EXERCISE DETAILS – Leave out all images and set down the records exactly as given.

MATERIAL PROVIDED –
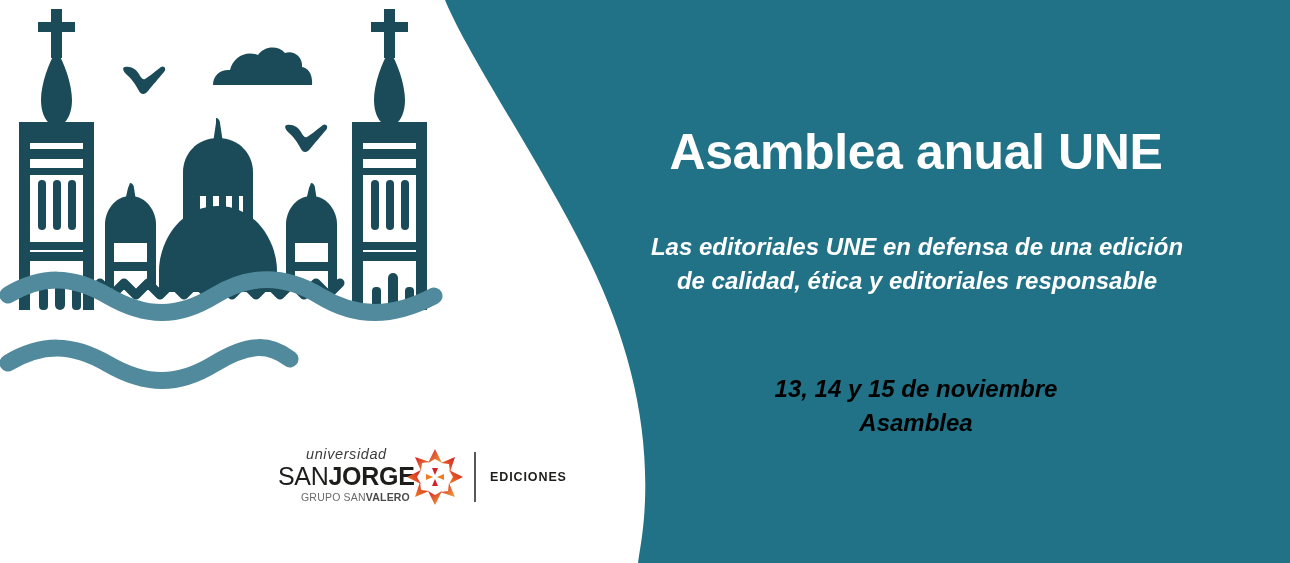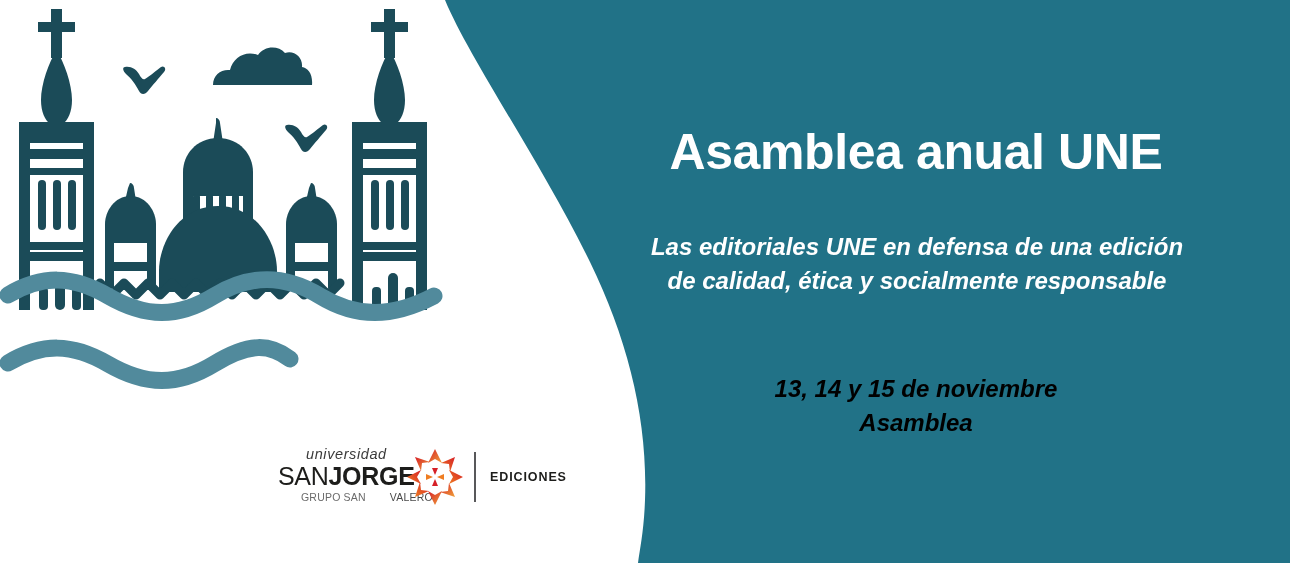"de calidad, ética y socialmente" span.line { text: socialmente -> editoriales }
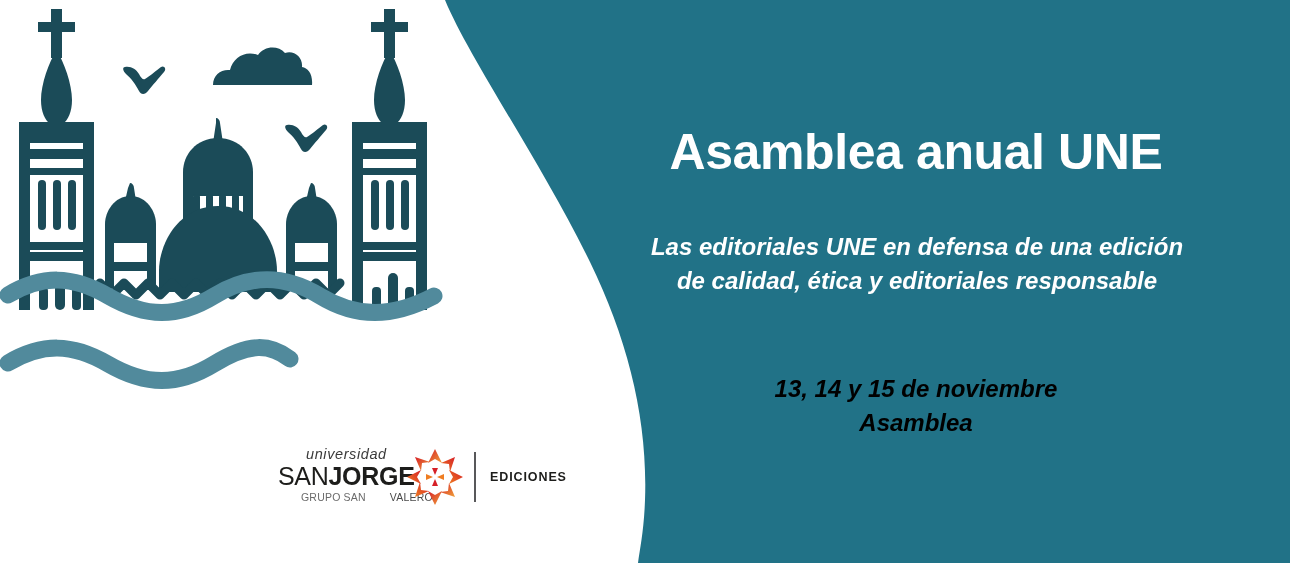"VALERO" .usj-grupo .bold { font-weight: normal -> bold; margin-left: 24px -> none }
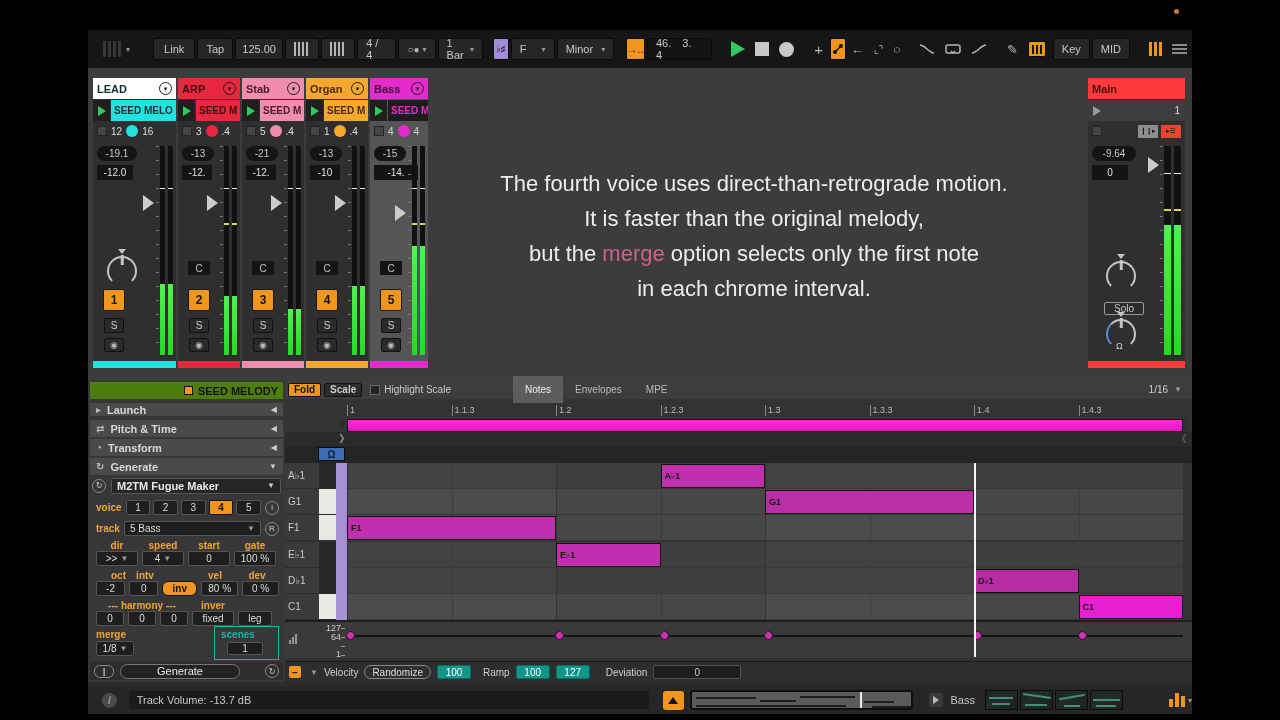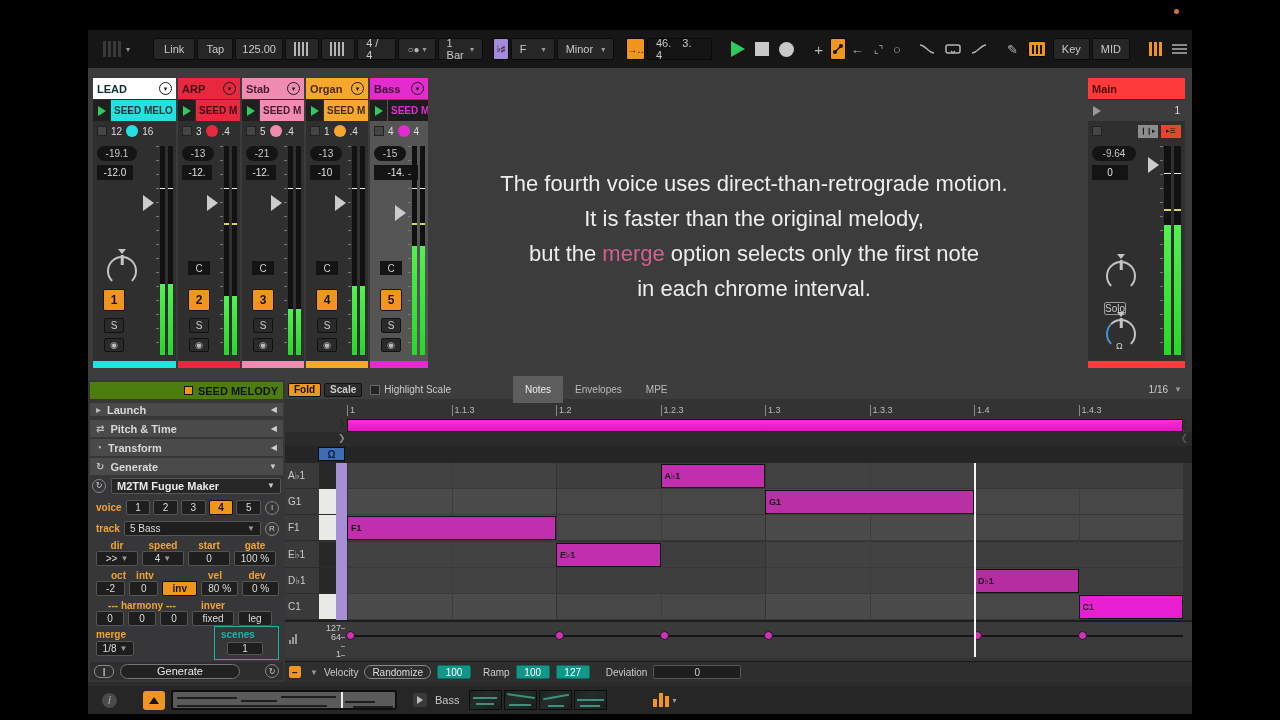"Solo" div { padding: 0 0 -> 0 9px }
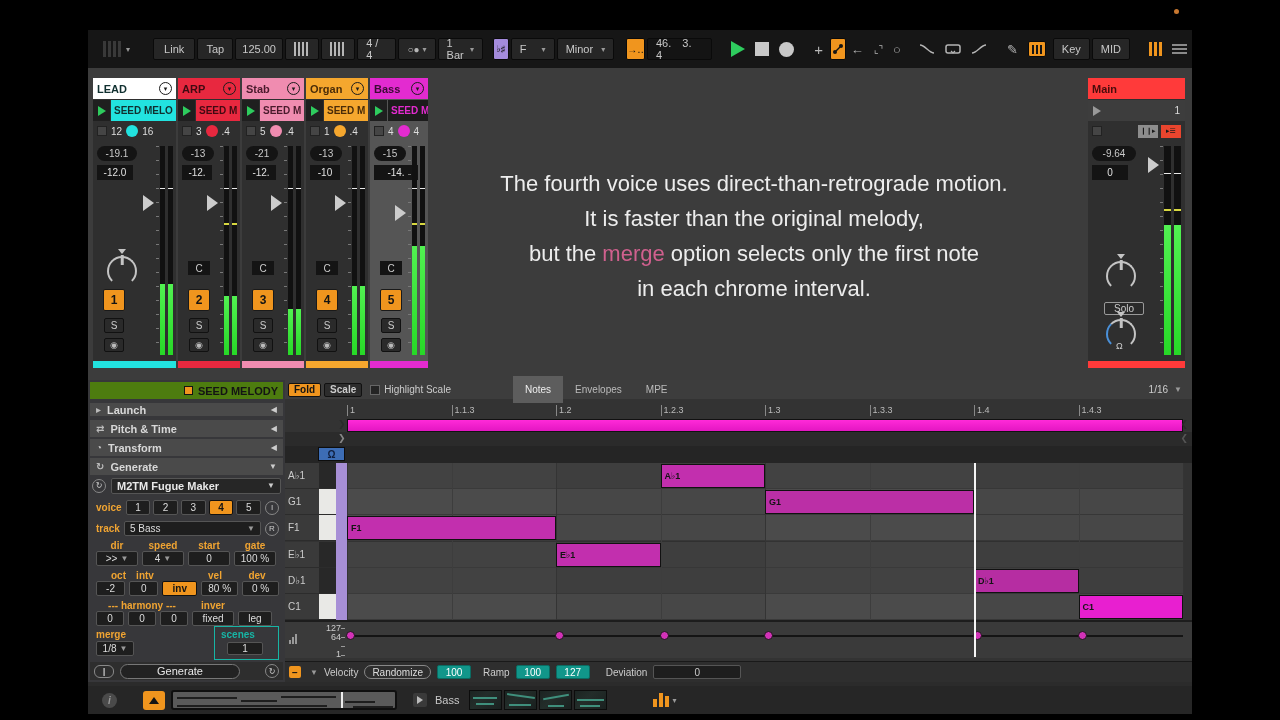"inv" span.pbox { border-radius: none -> 6px }
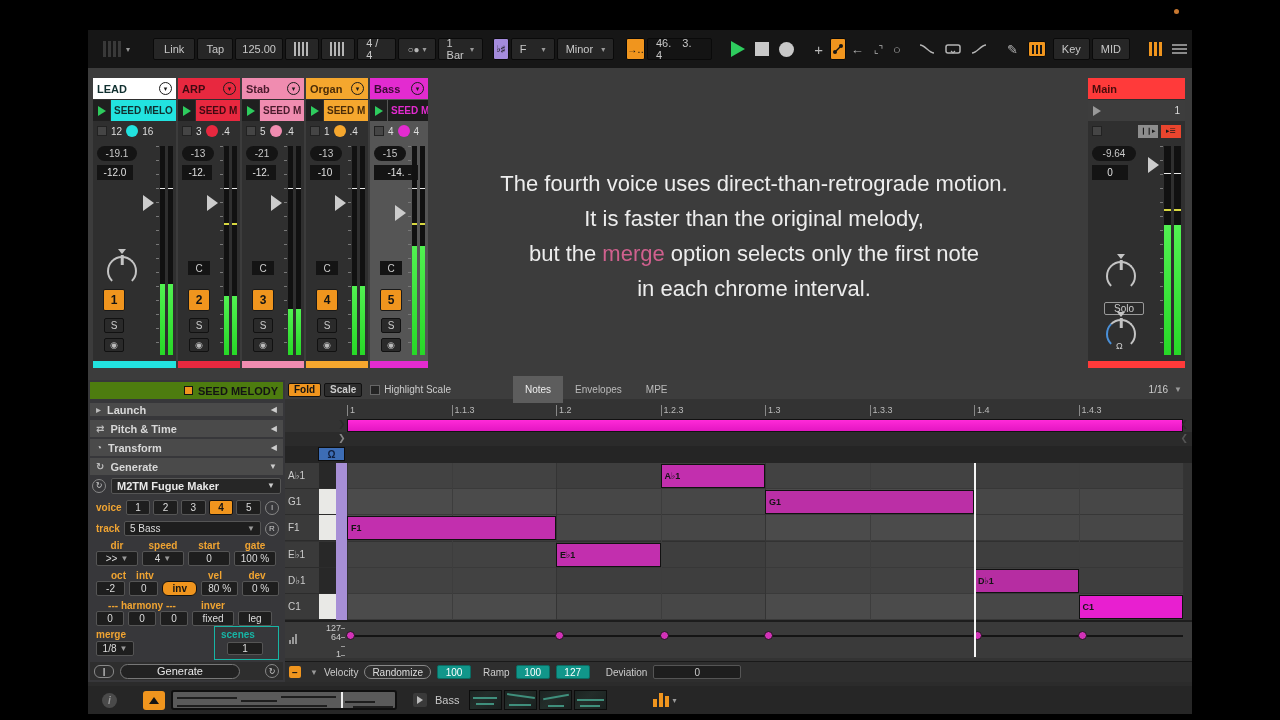"Track Volume: -13.7 dB" div { html: none -> <div> <span>Track Volume: -13.7 dB</span> </div> }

TASK OUTPUT –
"de calidad, ética y socialmente" span.line { text: socialmente -> editoriales }
"VALERO" .usj-grupo .bold { font-weight: normal -> bold; margin-left: 24px -> none }
"Solo" div { padding: 0 0 -> 0 9px }
"inv" span.pbox { border-radius: none -> 6px }
"Track Volume: -13.7 dB" div { html: none -> <div> <span>Track Volume: -13.7 dB</span> </div> }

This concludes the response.